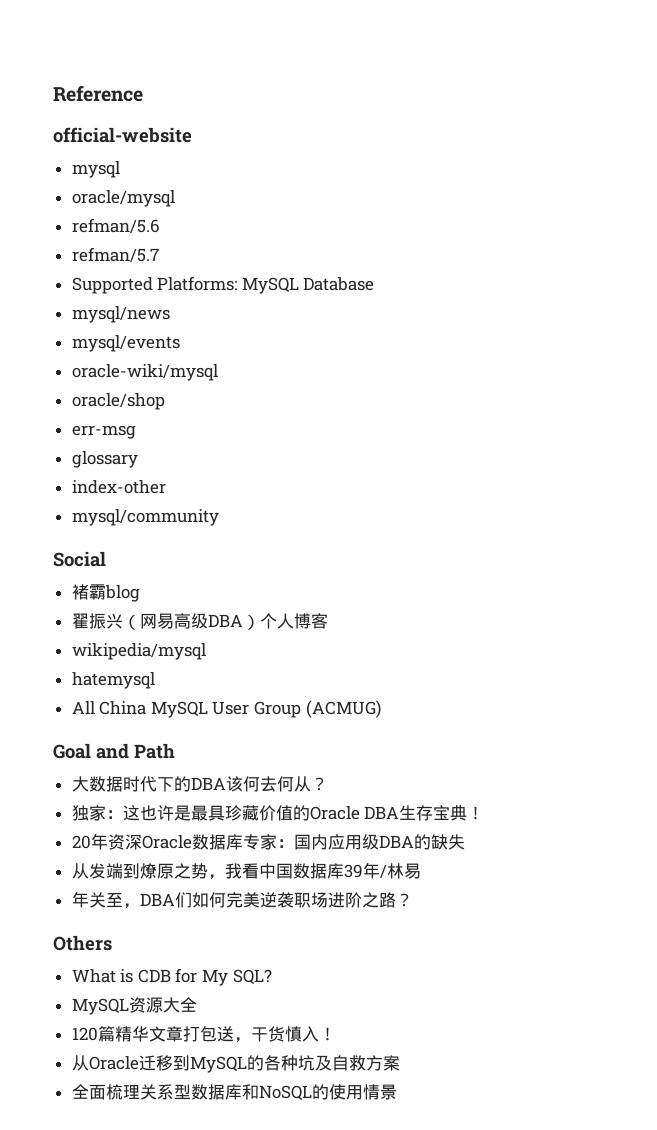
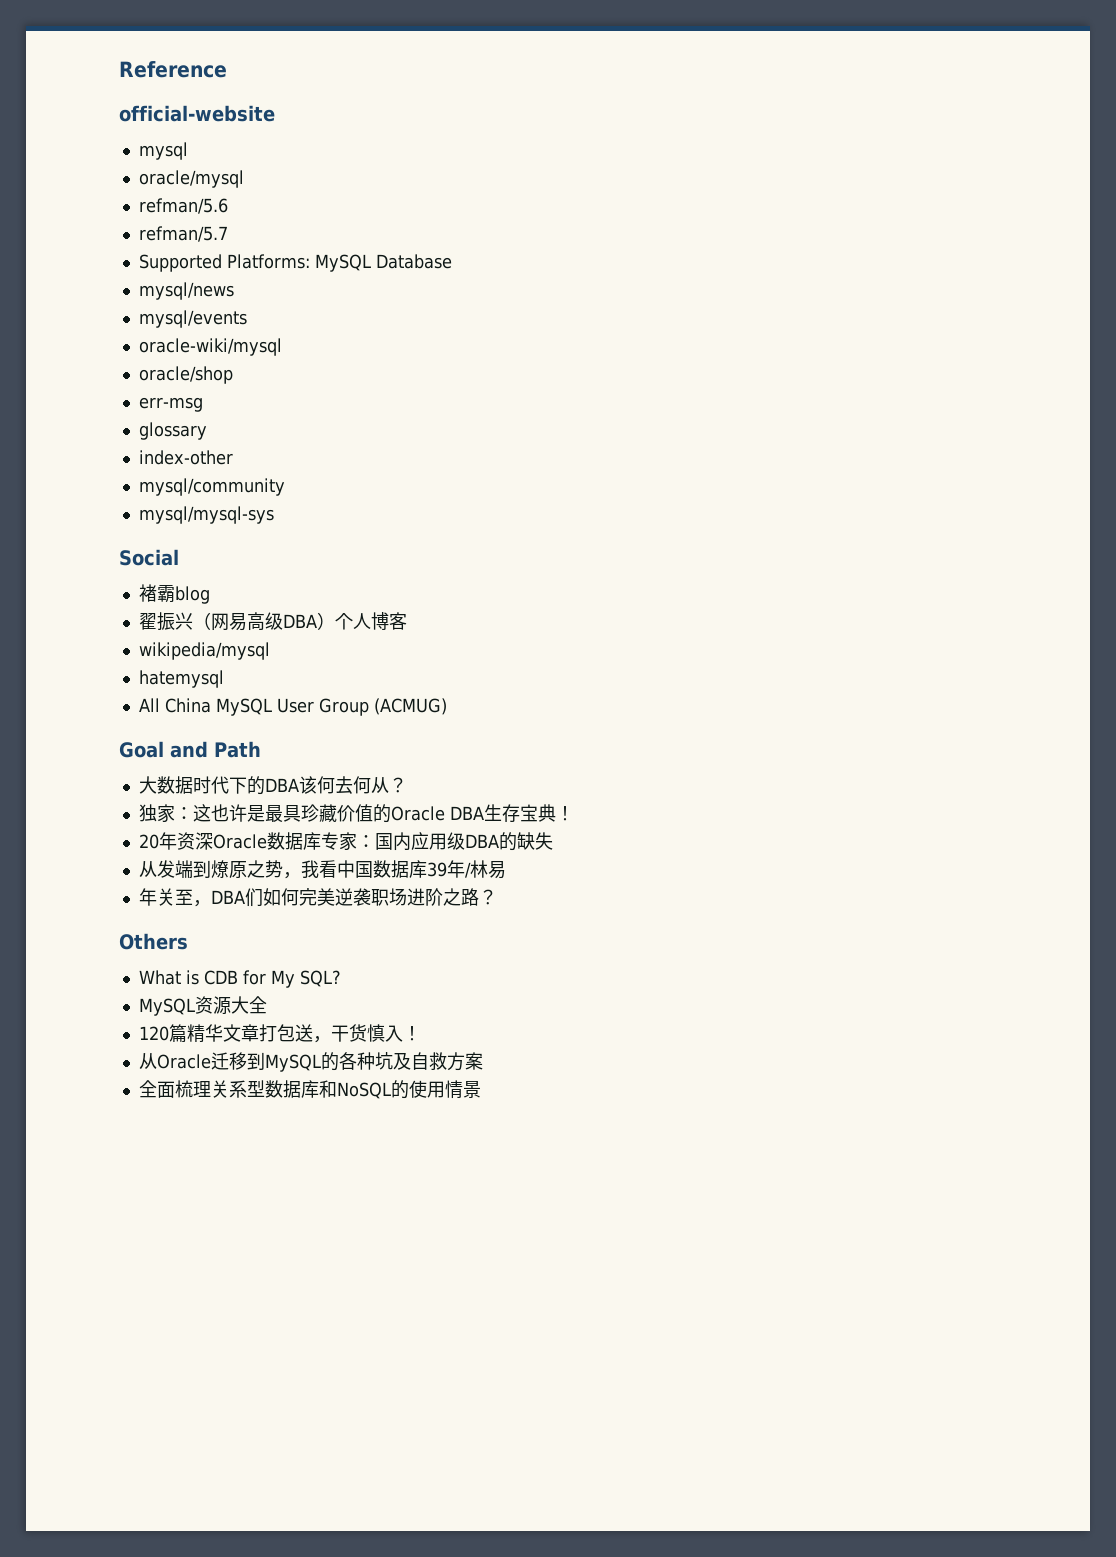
+ mysql/mysql-sys

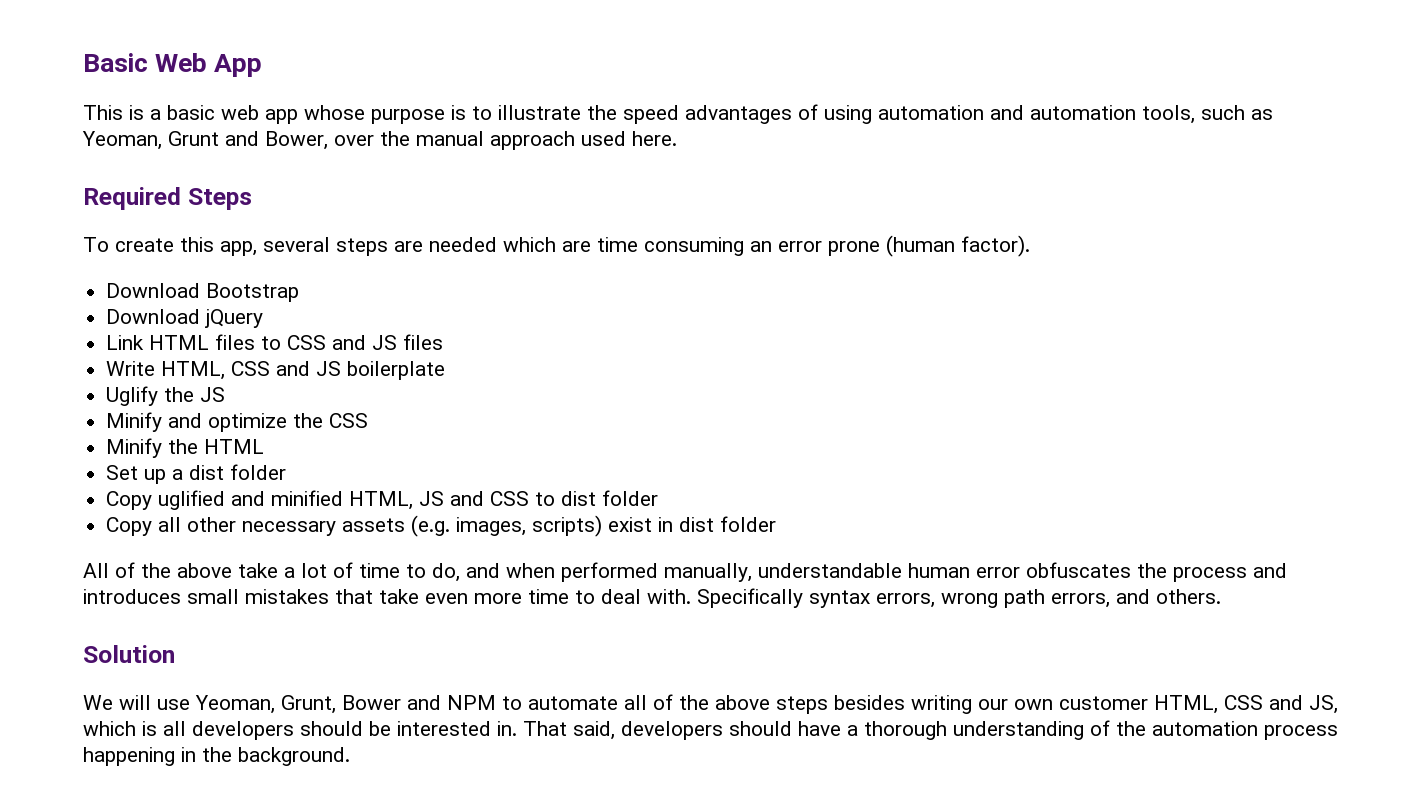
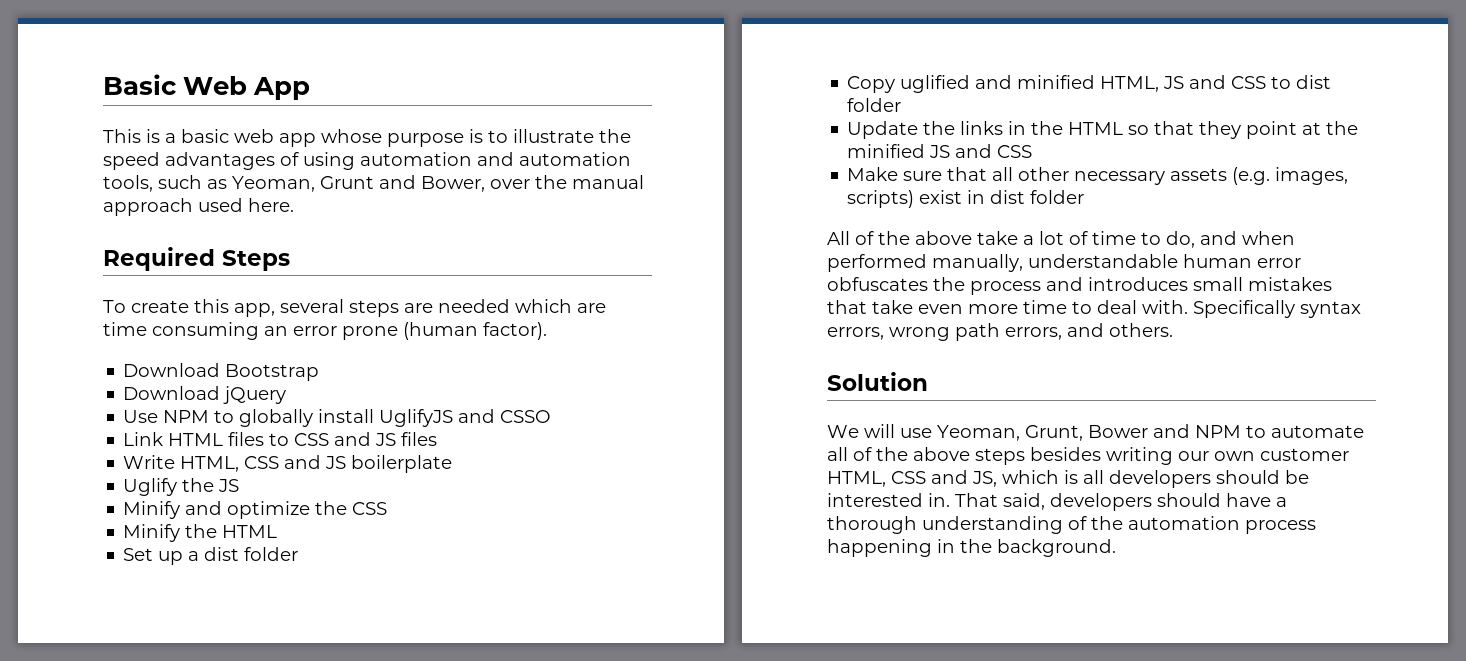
+ Use NPM to globally install UglifyJS and CSSO
- Copy all other necessary assets (e.g. images, scripts) exist in dist folder
+ Update the links in the HTML so that they point at the minified JS and CSS
+ Make sure that all other necessary assets (e.g. images, scripts) exist in dist folder

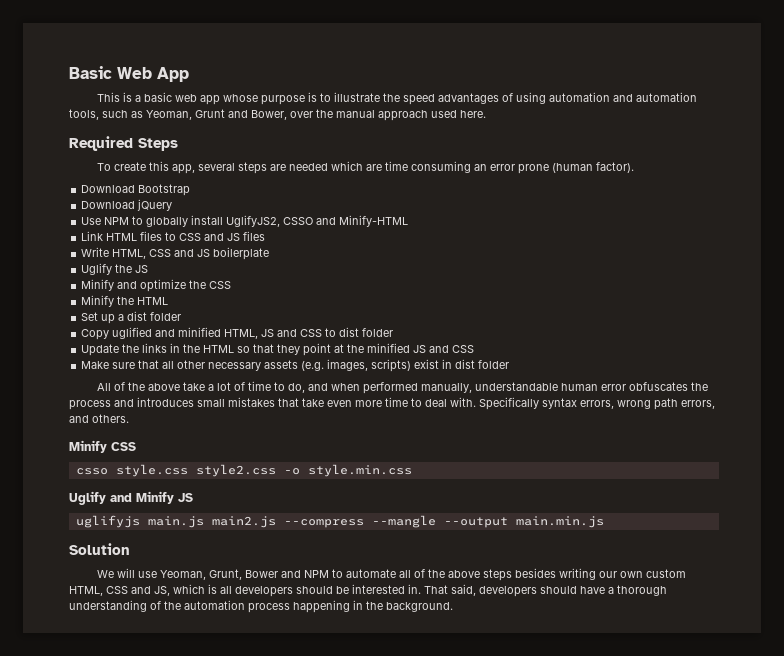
- Use NPM to globally install UglifyJS and CSSO
+ Use NPM to globally install UglifyJS2, CSSO and Minify-HTML
+ Minify CSS
+ csso style.css style2.css -o style.min.css
+ Uglify and Minify JS
+ uglifyjs main.js main2.js --compress --mangle --output main.min.js
- We will use Yeoman, Grunt, Bower and NPM to automate all of the above steps besides writing our own customer HTML, CSS and JS, which is all developers should be interested in.
+ We will use Yeoman, Grunt, Bower and NPM to automate all of the above steps besides writing our own custom HTML, CSS and JS, which is all developers should be interested in.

----

Leave the pictures out and repeat exactly the lines from the beginning of the records to the line bearing "- Use NPM to", both ends counted.

* _Response area_:
+ mysql/mysql-sys

+ Use NPM to globally install UglifyJS and CSSO
- Copy all other necessary assets (e.g. images, scripts) exist in dist folder
+ Update the links in the HTML so that they point at the minified JS and CSS
+ Make sure that all other necessary assets (e.g. images, scripts) exist in dist folder

- Use NPM to globally install UglifyJS and CSSO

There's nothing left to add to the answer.